Welcome Pat and your kitty babies Bailey and Oliver - they are gorgeous!!


----------



## spirite (Jul 31, 2012)

Oh squeeeeee!! Not only are your kitties adorable, that pic is so sweet! I love Bailey's fluffy ears!


----------



## PatA (Sep 3, 2014)

Here's my thread!! It was moved from introduction to Meet My Kitty. I thought I was losing my mind :wiggle
I took Bailey and Oliver to the Vet yesterday, poops problems. The Dr. put them on Prescription Hill's Science Diet i/d Gastrointestinal Dry. Oliver, the little one will eat it and he finally got a good poo, Bailey doesn't like it. Crossing my fingers.


----------



## PatA (Sep 3, 2014)

Here are my babies. https://www.youtube.com/watch?v=Ba9nIoPqYIM


----------



## 10cats2dogs (Jun 16, 2013)

Awwww....More Bailey and Oliver cuteness!! Love!


----------



## Sylvie'smom (Sep 9, 2013)

Two loving "brothers"!! - so cute!


----------



## spirite (Jul 31, 2012)

I cannot believe how unbelievably well they get along. Bailey looks like he's got quite a bit of patience with a little kitten all over him! It's so cute that he lets Oliver know when he's had enough of the licking of the face thing and Oliver understands and promptly moves on to grooming the rest of Bailey!


----------



## PatA (Sep 3, 2014)

spirite said:


> I cannot believe how unbelievably well they get along. Bailey looks like he's got quite a bit of patience with a little kitten all over him! It's so cute that he lets Oliver know when he's had enough of the licking of the face thing and Oliver understands and promptly moves on to grooming the rest of Bailey!

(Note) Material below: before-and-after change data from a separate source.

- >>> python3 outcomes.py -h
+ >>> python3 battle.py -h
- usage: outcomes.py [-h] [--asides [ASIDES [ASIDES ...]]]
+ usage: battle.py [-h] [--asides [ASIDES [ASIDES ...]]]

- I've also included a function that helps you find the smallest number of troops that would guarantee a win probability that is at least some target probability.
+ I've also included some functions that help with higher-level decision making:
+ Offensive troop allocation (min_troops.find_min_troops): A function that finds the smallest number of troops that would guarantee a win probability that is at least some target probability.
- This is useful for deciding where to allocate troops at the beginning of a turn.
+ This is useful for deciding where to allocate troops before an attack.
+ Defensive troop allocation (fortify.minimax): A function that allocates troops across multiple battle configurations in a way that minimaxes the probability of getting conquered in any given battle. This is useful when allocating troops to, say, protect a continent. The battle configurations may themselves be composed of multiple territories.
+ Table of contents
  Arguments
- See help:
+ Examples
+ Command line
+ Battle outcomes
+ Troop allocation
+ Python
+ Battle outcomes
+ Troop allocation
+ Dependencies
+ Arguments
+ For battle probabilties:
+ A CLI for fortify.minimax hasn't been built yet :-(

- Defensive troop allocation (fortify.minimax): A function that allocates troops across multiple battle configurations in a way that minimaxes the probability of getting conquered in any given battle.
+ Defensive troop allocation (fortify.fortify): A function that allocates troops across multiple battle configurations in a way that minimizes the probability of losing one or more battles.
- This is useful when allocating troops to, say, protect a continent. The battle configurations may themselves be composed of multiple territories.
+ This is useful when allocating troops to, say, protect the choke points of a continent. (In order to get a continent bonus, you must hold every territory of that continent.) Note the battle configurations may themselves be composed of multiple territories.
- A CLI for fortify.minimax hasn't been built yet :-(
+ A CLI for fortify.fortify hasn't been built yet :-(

I was surprised how quickly they got along. At first Bailey did the hissing thing and was a darn right bully. Oliver would just sit and cower. I don't know if this had anything to do with the change but I immediately bought some of Jackson Galaxy's (My Cat From **** guy) Spirit Essences Ultimate Peacemaker and within days the hissing stopped, then about a week later or so Bailey started grooming Oliver. Whether their getting along was a result from the essences or on their own accord, I was grateful. They just love each other.

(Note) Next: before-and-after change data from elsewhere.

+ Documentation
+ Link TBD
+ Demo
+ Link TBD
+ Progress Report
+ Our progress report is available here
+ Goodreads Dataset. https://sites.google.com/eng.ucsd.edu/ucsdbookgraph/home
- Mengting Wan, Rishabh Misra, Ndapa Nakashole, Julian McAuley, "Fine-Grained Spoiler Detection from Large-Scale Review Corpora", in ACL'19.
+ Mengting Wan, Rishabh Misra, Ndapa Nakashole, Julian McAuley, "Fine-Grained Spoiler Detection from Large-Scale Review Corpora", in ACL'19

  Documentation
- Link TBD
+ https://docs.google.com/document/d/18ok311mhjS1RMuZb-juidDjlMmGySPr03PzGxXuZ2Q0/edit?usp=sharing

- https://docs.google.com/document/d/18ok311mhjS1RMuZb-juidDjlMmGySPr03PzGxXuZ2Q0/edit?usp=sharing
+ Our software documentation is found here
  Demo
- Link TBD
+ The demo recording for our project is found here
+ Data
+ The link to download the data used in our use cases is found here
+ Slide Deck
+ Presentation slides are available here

When I took them both to the vet the other day, the vet was giving Oliver (the little one) a thermometer in the behind and he yelled. Bailey growled like a dog at the vet. It was like he was saying "don't hurt my brother".


----------



## PatA (Sep 3, 2014)

LOL I must have said a bad word. Looks like the curse word filter picked up "My Cat from H.E. double hockey sticks" as me cursing.


----------



## spirite (Jul 31, 2012)

Oh yes, that show has an unfortunate name, since it gets talked about quite a bit here, yet that last word will always get filtered out. 

I'm not familiar with that Jackson Galaxy product - is it a liquid? a pheromone spray? My girls are way past ever being lovey-dovey (it's been 12.5 years...), but if it had any effect at all on your boys, it might be worth having around!


----------



## PatA (Sep 3, 2014)

spirite said:


> Oh yes, that show has an unfortunate name, since it gets talked about quite a bit here, yet that last word will always get filtered out.
> 
> I'm not familiar with that Jackson Galaxy product - is it a liquid? a pheromone spray? My girls are way past ever being lovey-dovey (it's been 12.5 years...), but if it had any effect at all on your boys, it might be worth having around!

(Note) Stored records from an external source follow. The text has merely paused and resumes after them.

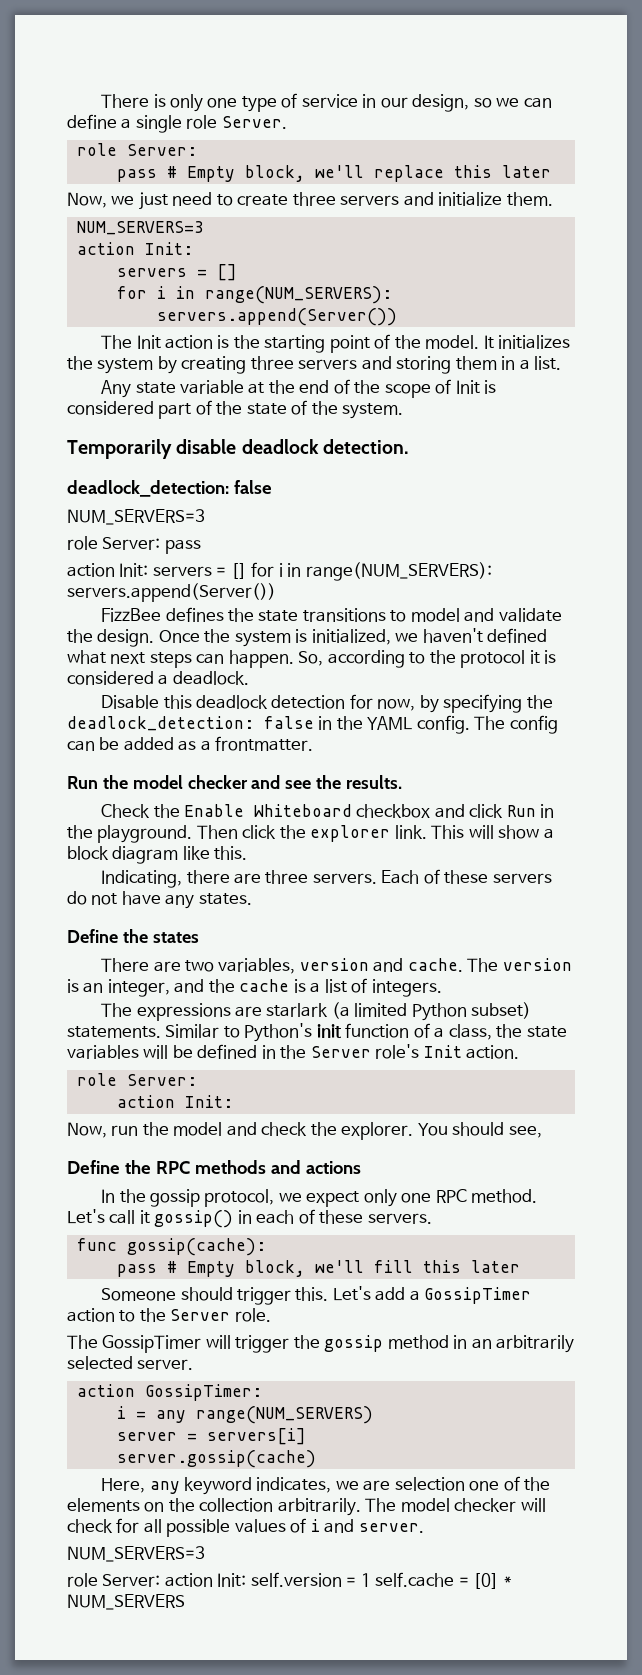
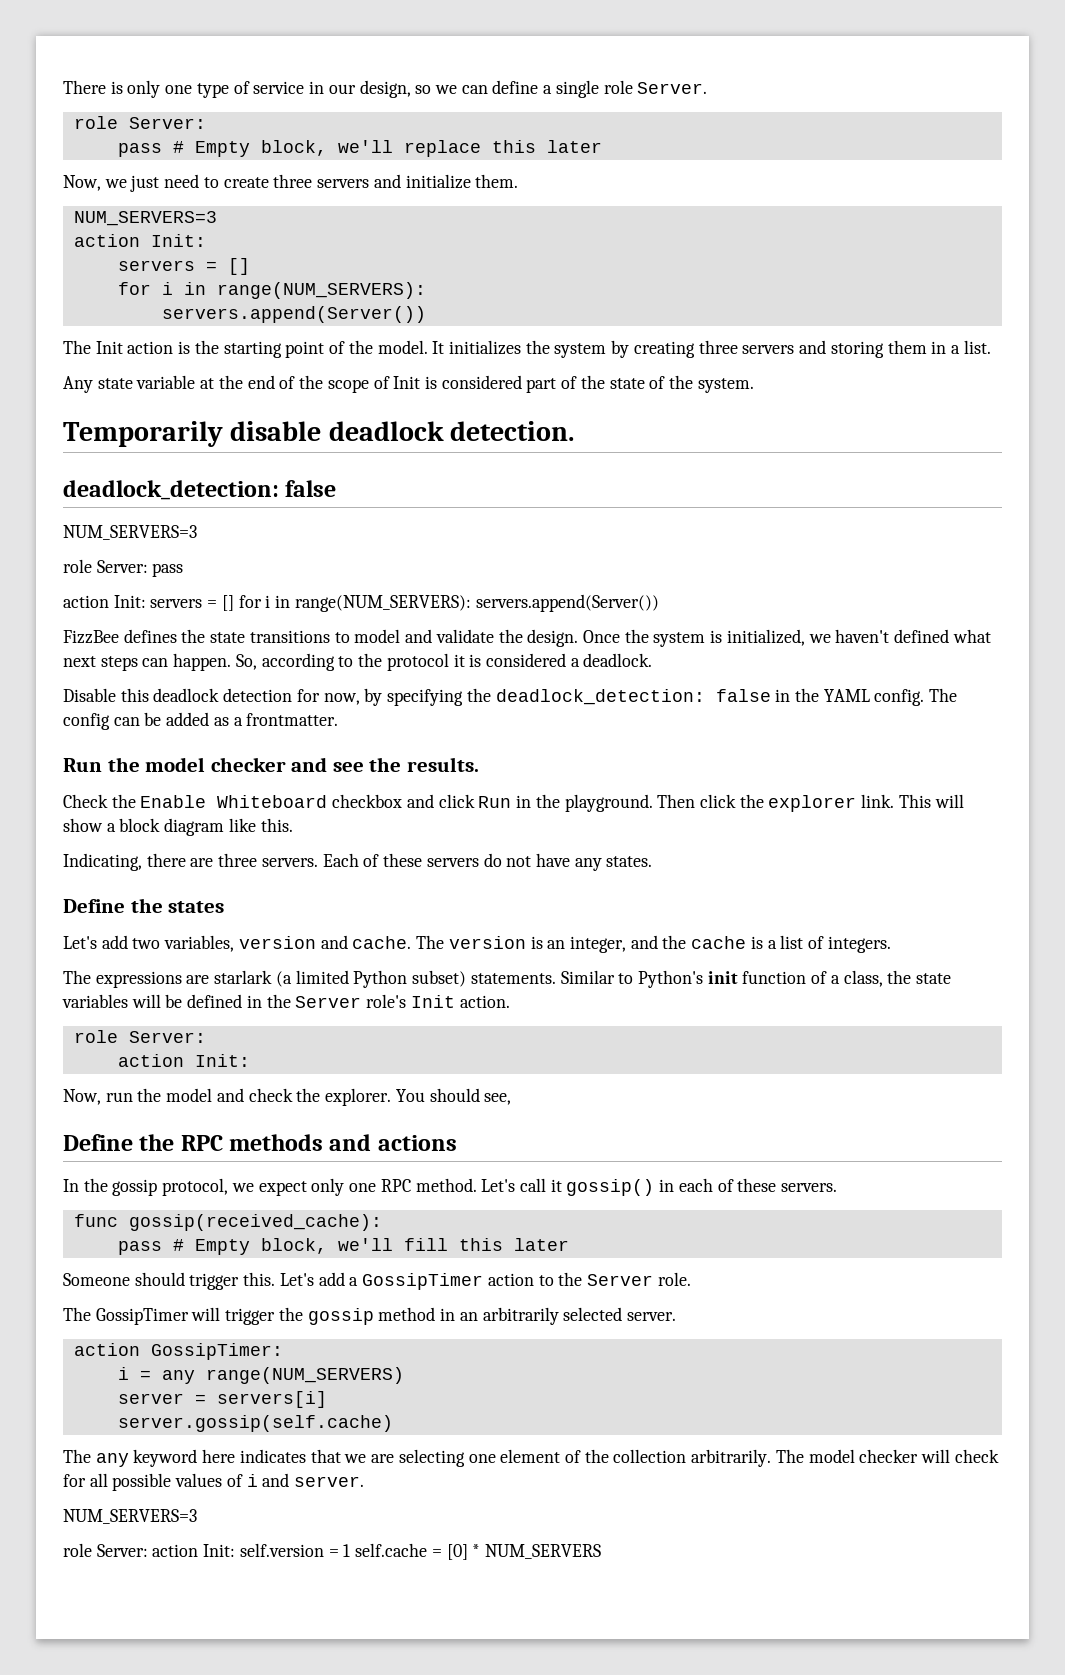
- There are two variables, version and cache.
+ Let's add two variables, version and cache.
- func gossip(cache):
+ func gossip(received_cache):
- server.gossip(cache)
- Here, any keyword indicates, we are selection one of the elements on the collection arbitrarily.
+ server.gossip(self.cache)
+ The any keyword here indicates that we are selecting one element of the collection arbitrarily.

This is the one that I bought. It comes with 3 bottles of different formulas. It's a liquid and you just put a few drops in your hand and pet your cat. If you look up Jackson Galaxy there are videos and articles on how to use, which is the best product for you etc. As I said, I don't know if it was this product that worked but something happened. On some cats, it could take a month or so to see results. 

Here's a link to learn more about what the product is: Spirit Essences | Jackson Galaxy


----------



## spirite (Jul 31, 2012)

Thanks PatA!


----------



## Mandy and Ellie (Oct 22, 2013)

Welcome to the forum PatA! We are happy to have you here!  Bailey and Oliver are too cute for words, and the video is just to die for! They are too precious! <3


----------